Each line of the records that holds the word "Giầy" should be copied out.

╭─ RECORDS SHOWN

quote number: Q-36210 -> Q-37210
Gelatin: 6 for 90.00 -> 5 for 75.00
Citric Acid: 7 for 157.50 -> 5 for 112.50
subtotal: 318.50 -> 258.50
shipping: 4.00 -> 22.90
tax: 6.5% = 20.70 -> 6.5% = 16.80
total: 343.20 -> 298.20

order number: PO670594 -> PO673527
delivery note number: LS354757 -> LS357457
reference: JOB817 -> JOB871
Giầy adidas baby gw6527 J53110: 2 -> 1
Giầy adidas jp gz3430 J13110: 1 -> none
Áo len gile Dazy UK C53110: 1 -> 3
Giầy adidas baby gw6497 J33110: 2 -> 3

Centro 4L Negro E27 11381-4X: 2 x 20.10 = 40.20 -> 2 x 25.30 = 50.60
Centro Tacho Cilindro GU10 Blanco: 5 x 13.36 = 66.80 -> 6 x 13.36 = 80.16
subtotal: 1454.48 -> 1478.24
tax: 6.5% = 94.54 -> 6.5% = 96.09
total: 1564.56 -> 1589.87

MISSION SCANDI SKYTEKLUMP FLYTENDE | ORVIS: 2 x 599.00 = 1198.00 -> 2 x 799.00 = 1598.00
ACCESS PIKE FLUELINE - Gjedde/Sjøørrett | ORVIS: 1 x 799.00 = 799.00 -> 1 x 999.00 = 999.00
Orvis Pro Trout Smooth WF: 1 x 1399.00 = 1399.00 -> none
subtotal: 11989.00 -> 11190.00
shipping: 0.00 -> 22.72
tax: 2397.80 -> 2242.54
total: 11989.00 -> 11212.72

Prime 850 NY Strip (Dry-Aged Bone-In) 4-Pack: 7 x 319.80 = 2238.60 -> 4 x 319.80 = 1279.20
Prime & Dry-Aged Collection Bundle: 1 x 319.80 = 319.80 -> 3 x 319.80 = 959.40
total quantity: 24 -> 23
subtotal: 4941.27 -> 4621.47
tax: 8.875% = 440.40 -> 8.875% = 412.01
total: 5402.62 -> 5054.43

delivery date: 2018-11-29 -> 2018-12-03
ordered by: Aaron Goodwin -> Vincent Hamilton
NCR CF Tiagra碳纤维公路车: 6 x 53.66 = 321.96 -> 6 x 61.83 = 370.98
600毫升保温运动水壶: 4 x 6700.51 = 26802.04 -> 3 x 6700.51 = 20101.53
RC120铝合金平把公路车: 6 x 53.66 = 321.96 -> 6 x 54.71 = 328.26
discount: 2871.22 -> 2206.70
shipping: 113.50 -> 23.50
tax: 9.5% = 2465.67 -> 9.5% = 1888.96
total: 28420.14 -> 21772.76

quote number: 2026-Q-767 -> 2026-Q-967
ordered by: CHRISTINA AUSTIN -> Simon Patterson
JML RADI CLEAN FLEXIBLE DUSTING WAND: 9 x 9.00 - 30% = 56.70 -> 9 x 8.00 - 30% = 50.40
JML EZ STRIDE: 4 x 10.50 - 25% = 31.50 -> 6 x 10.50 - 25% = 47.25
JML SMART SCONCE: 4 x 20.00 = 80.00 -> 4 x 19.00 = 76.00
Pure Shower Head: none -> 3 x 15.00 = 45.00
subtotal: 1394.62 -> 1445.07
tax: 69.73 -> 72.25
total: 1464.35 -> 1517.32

╰─

# [REPLY TO THE TASK]
Giầy adidas baby gw6527 J53110: 2 -> 1
Giầy adidas jp gz3430 J13110: 1 -> none
Giầy adidas baby gw6497 J33110: 2 -> 3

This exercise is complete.